ESG Data Specialist TruValue Labs Secures $13.6 Million in New Funding
The San Francisco-based company will use the investment to expand its language coverage and its AI-driven predictive analytics.
Hendrik Bartel, CEO and co-founder of TruValue, says that the company will use the investment to expand the depth and breadth of its platform to include multiple languages, as well as to add new asset classes to its coverage areas.
“The amount of unstructured data sources is growing quickly, so we are always looking to add additional coverage where the data is relevant,” he says. “In addition, we are preparing to expand from intangible risk issues, such as ESG, to additional risk classes and macro risks.”
TruValue is currently developing a Japanese-language model and a German model, which are slated to be released in the second half of 2018, Bartel tells WatersTechnology. The vendor will expand its language capabilities continuously from there.
As was detailed in this feature in the August 2017 issue of Waters magazine, TruValue’s Insight360 platform uses artificial intelligence—and, most notably, natural-language processing (NLP)—to take in large quantities of unstructured data to develop an ESG score.
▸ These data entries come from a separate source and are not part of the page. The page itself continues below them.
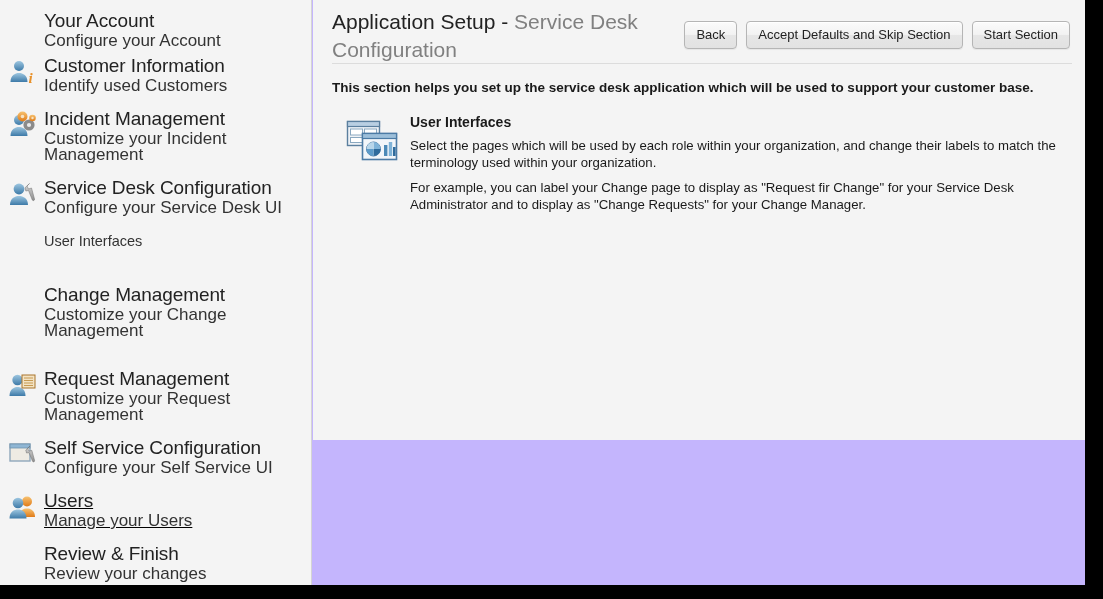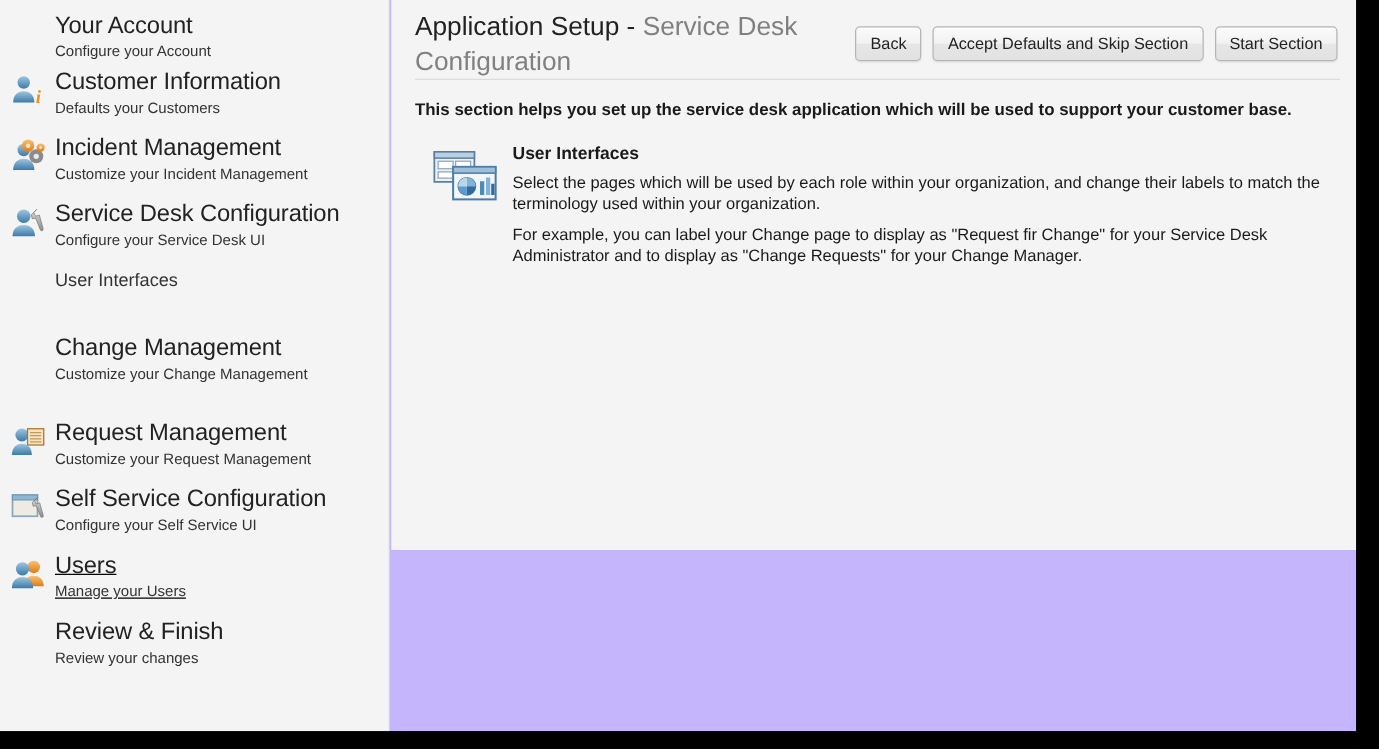--- a/index.html
+++ b/index.html
@@ -57,7 +57,7 @@
     white-space: pre-wrap;
   }
   .nav-sub {
-    font-size: 12px;
+    font-size: 17px;
     color: #333333;
     line-height: 16px;
     padding-top: 1px;

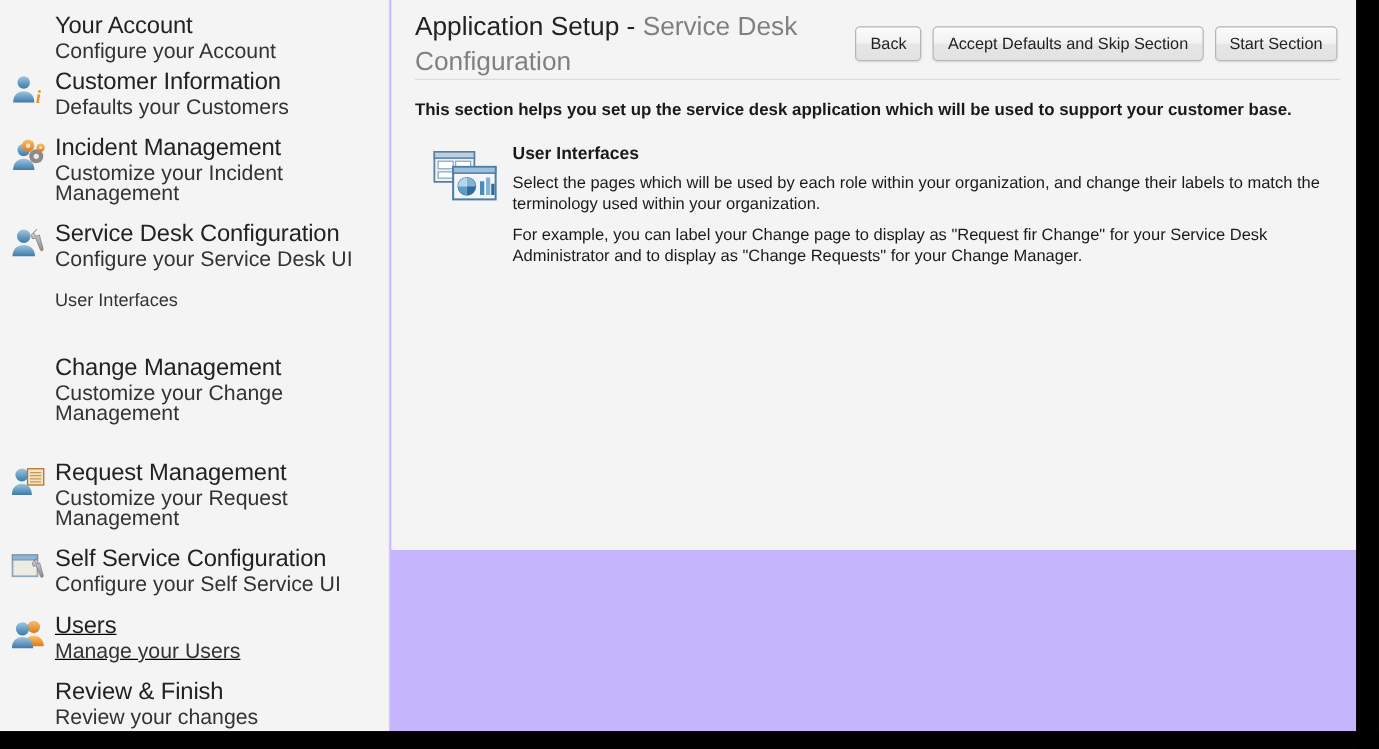--- a/index.html
+++ b/index.html
@@ -184,7 +184,7 @@
         </svg>
       </span>
       <div class="nav-title">Customer Information</div>
-      <div class="nav-sub">Defaults your Customers</div>
+      <div class="nav-sub">Identify used Customers</div>
     </div>
 
     <div class="nav-item" style="margin-top:14px;">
The company’s AI-driven algorithms sift through various sources of information to develop this score, such as magazines, trade publications, news sites, thought-leader blogs, a parsed set of social media “experts,” as well as government filings.
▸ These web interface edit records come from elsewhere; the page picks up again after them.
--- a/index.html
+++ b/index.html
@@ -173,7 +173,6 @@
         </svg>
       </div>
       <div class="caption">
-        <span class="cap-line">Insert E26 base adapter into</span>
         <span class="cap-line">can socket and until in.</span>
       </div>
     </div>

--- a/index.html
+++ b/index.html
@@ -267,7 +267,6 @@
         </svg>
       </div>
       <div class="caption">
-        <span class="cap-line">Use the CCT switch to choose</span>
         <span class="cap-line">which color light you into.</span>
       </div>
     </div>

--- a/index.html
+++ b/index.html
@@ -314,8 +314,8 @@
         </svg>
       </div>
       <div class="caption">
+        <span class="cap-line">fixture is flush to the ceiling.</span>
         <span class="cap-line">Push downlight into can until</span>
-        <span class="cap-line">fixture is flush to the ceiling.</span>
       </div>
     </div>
Increasingly, firms are incorporating ESG data into their models and portfolios, and independent research has found that firms with superior performance on material sustainability issues tend to outperform firms with inferior performance on these issues. One such report, released in 2015 by Harvard Business School, titled ‘Corporate Sustainability: First Evidence on Materiality‘—found an estimated 3.39 percent to 8.85 percent annualized alpha improvement for firms with high performance on material sustainability issues as prescribed by the Sustainability Accounting Standards Board (SASB).
Bartel says that as the company expands its language and geographical coverage, it will also look to grow its team of data scientists and quants with AI experience. This will help the company to “start building algorithms that provide predictive analytics for our customers.”
“Our product is rooted in big data and we have harnessed millions of daily ESG data points which gives us endless possibilities for expanding and evolving our product using cutting-edge techniques,” he says. “We are also investing in growing our sales teams, bringing on a number of channel partners, as well as growing the product management team.”
Other investors beyond Katalyst include Hearst Financial Venture Fund, The Entrepreneurs’ Fund, Sun Hung Kai Strategic Capital Limited, as well as individuals including William Campbell, the former chairman of JPMorgan Chase Card Services and CEO of Citibank Global Consumer, and Tom Chavez, former CEO and co-founder of Krux.